Schwäbische Zeitung (Laupheim)
Barrierefrei denken und bauen
Der Zorn der Ulmer Einzelhändler ist gerechtfertigt: Praktisch alle Ulm-Besucher, die den Bahnhof passieren, also Geschäftsleute, Schüler, Kunden, Touristen, Patienten, Theaterbesucher, Feierbiester und Kinogänger sollen als ersten Eindruck der Donaustadt nach ihrer Ankunft im Bahnhof die Sedelhöfe erleben. Der Zugang zur Bahnhofstraße von der unterirdischen Einstein-Passage aus ist dann nur noch für sportliche Zeitgenossen geeignet, die 34 Stufen locker schaffen.

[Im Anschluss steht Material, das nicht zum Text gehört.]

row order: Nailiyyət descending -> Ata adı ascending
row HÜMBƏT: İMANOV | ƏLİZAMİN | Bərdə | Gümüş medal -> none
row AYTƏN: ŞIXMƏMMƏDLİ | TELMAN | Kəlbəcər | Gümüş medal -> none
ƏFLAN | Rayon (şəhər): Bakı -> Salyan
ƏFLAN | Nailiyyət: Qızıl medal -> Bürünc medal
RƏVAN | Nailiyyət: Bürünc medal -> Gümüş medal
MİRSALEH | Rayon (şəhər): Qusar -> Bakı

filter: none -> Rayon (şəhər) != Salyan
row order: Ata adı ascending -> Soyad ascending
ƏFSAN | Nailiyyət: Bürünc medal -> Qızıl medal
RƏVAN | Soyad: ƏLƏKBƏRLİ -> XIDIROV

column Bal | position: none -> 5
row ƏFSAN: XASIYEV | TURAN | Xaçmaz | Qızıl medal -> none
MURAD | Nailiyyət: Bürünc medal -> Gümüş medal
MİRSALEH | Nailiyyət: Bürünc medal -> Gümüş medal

Die Einzelhändler fürchten – und wahrscheinlich liegen sie damit richtig – dass vor allem Kunden und Touristen gar nicht mehr durch die Bahnhofstraße und die Hirschstraße flanieren, sondern in den Sedelhöfen bleiben. Auch wenn es nur um acht Meter geht: Die Angst vor Kundenverlust bleibt.
An dieser Stelle sollten alle Beteiligten – die Bauherren, die Stadt, die IHK und die Einzelhändler – nochmals in aller Ruhe nachdenken. Und ein paar Fragen beantworten.
Will man wirklich angesichts einer immer älter werdenden Gesellschaft nur einen seniorengerechten Zugang?
Barrierefreies Bauen ist angesagt: Da sollten die Sedelhöfe ganz vorne dabei sein!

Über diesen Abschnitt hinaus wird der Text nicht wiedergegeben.